She hated the walls of ancient stone and brittle steel patched unevenly with newer durasteel. They were yellow, yellower still with age, and in the oldest, deepest, stalest parts of the ziggurat they hung and glistened with sweat. Further out, they channeled what passed for fresh air, nothing but the stench of swamps and rotting vegetation, and she hated that there was no in between.

She hated Cassian. She couldn't imagine what life would be for him with no purpose, no mission. He was all drive; reluctant, regretful, yes, but she knew what it was to be defined by action. But her sympathy had turned sour when he took his uselessness out on her. It wasn’t her fault. She hated that unbidden thought: come with me . She hated that he dared make her feel guilty, make her explain to herself that she wasn't.

She liked not seeing him when she stayed in her room.

So she hated his unexpected arrival at her door.

Jyn stared at him sullenly as the door slid open, and rested her hand on the lintel above. He looked her over.

“I need to come in.”

After a beat, she shrugged and stepped aside. He looked around as he walked in stiffly - injury or uncertainty, she couldn't tell.
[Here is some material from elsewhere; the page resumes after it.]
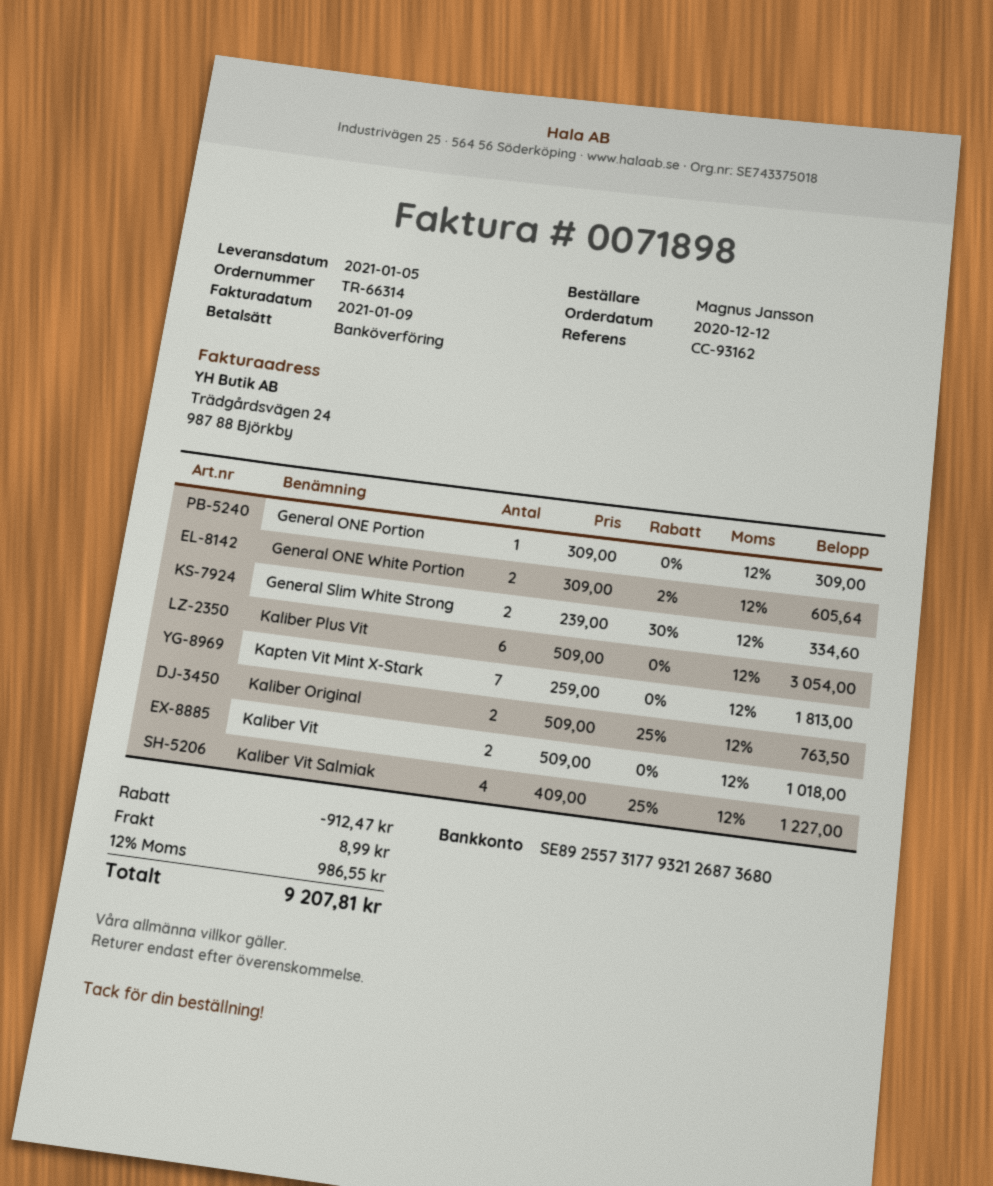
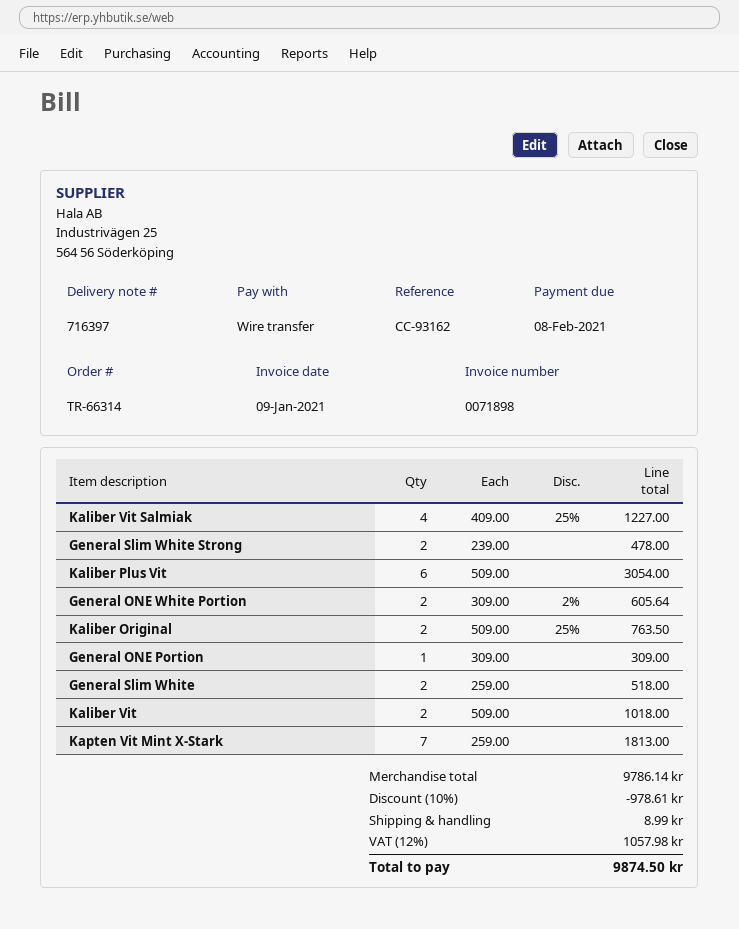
General Slim White Strong: 2 x 239.00 - 30% = 334.60 -> 2 x 239.00 = 478.00
General Slim White: none -> 2 x 259.00 = 518.00
discount: 912.47 -> 978.61
tax: 12% = 986.55 -> 12% = 1057.98
total: 9207.81 -> 9874.50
Unmade bed, a collection of cups on the floor: she was willing to bet his room was as far from this as he seemed from her. She noticed one of the cups still held the dregs of an old caf, dark and clouded, clawing its way across its own surface to gather in a pale grey film.

Cassian stood in the middle of the room, hands held behind his back, legs apart. Officer stance, perhaps. Or just an easier weight distribution. She tipped her head on one side and gestured impatiently.

“I think I owe you some sort of thanks for trying,” he said suddenly.

Jyn raised an eyebrow. Trying? She knew immediately that he couldn't be talking about what they had achieved together on Scarif. Whatever gulf there might be between them now, even he wouldn't dismiss that so callously.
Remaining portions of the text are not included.